[DATA IN THIS EXERCISE — start]

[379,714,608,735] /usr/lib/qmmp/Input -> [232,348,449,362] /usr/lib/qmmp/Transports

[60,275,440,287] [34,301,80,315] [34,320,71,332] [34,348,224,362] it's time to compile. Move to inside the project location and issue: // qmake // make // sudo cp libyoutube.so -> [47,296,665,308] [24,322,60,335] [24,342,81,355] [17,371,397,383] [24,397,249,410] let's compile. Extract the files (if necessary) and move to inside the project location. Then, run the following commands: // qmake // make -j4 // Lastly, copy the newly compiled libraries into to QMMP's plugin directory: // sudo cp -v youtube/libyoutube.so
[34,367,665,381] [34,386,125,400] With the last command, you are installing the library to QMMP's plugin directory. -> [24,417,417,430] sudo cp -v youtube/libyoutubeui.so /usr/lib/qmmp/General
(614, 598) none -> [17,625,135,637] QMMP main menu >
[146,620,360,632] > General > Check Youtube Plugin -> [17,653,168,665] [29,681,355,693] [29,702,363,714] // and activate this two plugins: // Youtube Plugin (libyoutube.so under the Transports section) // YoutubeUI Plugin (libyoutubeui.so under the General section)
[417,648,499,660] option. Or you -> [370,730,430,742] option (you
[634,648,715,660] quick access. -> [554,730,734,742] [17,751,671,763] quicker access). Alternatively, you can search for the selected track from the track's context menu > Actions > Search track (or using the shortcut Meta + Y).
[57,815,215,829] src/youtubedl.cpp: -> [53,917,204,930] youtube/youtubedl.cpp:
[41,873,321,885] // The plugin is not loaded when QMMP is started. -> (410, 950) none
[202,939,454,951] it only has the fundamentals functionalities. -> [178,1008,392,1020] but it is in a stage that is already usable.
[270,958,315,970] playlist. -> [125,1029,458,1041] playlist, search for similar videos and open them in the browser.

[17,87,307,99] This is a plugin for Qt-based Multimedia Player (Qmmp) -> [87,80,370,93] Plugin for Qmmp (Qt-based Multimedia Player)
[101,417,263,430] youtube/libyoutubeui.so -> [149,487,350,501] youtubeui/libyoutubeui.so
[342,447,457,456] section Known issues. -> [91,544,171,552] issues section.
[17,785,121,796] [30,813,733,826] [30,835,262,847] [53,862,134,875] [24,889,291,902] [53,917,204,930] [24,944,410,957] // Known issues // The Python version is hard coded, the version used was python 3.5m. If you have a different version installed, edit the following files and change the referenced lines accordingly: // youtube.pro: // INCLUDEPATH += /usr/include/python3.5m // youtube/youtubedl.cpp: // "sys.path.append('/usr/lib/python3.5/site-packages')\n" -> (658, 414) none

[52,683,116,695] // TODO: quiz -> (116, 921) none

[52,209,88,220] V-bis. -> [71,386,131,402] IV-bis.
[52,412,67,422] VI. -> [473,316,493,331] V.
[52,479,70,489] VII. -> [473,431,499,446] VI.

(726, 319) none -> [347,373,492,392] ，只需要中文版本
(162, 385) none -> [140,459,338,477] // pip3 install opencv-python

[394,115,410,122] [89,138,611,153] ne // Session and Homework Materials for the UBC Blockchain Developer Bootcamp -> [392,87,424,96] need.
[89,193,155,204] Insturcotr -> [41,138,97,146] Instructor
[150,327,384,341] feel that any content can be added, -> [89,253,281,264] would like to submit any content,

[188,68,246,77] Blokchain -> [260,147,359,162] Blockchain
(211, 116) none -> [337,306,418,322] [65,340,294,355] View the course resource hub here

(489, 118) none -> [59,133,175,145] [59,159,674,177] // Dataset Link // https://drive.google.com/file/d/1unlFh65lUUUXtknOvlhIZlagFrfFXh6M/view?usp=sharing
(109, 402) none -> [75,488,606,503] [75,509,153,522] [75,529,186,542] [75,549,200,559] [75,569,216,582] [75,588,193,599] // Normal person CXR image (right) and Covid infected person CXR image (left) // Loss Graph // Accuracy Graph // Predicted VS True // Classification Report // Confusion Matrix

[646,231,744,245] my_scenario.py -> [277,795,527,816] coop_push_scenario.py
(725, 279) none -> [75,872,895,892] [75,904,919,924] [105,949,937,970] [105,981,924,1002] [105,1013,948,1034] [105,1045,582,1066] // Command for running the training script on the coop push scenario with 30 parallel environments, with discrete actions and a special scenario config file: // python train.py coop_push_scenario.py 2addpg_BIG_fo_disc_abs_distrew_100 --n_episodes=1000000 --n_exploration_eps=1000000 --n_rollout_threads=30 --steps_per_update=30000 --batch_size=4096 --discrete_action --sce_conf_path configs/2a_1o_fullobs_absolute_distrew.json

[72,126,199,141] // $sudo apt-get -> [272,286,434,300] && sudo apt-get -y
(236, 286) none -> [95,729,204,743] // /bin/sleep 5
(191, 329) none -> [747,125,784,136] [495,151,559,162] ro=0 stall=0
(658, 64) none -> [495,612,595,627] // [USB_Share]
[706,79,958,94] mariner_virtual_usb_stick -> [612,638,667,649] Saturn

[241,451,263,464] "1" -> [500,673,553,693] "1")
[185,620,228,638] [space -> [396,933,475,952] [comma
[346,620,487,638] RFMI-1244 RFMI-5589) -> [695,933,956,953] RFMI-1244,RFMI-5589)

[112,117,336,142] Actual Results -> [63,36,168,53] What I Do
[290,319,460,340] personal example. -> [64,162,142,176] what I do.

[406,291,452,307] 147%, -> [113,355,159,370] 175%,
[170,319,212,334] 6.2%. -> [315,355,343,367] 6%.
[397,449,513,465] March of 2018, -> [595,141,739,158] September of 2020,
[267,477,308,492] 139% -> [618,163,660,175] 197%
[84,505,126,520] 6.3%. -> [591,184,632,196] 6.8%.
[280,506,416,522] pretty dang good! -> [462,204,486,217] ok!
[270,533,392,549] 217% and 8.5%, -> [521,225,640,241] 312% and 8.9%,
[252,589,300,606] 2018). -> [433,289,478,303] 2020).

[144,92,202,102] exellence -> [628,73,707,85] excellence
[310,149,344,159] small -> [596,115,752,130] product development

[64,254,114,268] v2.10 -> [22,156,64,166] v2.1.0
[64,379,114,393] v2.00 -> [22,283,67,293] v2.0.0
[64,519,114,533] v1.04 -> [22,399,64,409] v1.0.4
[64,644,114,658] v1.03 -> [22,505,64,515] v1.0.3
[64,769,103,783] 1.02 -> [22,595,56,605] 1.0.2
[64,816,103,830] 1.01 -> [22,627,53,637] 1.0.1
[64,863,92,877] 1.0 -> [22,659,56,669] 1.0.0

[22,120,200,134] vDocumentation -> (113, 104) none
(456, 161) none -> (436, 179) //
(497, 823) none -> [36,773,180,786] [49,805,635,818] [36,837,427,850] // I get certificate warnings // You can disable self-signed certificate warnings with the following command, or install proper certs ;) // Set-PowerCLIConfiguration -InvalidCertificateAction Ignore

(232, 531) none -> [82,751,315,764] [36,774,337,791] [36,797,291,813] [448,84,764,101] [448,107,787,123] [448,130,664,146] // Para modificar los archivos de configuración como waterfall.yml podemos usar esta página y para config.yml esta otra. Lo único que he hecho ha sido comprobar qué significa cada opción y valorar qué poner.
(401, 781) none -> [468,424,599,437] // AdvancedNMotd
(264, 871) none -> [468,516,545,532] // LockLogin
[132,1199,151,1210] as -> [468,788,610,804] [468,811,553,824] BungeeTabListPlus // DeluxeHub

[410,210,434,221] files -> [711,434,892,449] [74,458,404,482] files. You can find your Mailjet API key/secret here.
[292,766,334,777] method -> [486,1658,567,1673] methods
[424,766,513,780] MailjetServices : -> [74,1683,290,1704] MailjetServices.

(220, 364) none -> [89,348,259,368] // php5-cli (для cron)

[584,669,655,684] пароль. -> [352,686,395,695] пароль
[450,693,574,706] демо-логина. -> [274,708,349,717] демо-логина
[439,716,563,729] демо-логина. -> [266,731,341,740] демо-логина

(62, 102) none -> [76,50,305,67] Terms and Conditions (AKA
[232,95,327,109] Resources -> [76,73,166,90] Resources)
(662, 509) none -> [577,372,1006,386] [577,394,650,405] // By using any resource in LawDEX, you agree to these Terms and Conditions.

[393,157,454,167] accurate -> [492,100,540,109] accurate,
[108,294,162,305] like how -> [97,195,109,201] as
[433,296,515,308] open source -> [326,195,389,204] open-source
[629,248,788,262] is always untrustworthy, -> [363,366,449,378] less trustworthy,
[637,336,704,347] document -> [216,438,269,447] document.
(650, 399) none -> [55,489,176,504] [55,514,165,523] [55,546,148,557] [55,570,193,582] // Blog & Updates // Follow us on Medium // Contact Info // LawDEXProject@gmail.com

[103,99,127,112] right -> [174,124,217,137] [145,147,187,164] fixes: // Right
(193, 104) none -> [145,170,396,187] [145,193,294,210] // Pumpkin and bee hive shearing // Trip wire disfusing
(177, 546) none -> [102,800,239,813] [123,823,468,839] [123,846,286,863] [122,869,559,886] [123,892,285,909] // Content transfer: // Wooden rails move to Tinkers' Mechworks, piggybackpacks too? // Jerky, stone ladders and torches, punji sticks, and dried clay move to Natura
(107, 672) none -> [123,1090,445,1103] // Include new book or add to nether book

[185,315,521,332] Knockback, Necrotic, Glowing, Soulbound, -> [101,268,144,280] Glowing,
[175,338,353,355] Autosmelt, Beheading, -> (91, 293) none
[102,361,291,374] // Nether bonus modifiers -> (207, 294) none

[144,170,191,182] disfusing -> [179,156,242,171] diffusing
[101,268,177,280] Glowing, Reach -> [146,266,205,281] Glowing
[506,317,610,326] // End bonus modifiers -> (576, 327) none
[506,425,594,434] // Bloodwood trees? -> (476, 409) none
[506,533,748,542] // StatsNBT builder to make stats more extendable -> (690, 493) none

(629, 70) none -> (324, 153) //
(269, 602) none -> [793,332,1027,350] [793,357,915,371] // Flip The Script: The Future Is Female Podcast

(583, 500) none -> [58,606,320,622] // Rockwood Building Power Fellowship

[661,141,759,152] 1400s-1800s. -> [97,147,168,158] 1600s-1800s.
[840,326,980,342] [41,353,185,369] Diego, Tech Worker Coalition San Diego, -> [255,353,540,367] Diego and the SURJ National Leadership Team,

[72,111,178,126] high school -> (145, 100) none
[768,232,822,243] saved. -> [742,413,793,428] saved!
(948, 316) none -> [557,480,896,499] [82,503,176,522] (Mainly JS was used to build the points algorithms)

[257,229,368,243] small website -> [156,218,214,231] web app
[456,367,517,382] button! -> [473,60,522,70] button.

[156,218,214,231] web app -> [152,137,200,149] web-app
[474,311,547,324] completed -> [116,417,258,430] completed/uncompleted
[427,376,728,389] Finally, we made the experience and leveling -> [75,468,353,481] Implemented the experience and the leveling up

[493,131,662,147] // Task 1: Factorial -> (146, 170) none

[DATA IN THIS EXERCISE — finish]

Show each line of the records above containing "Glowing".

SOLUTION TO THE EXERCISE:
[185,315,521,332] Knockback, Necrotic, Glowing, Soulbound, -> [101,268,144,280] Glowing,
[101,268,177,280] Glowing, Reach -> [146,266,205,281] Glowing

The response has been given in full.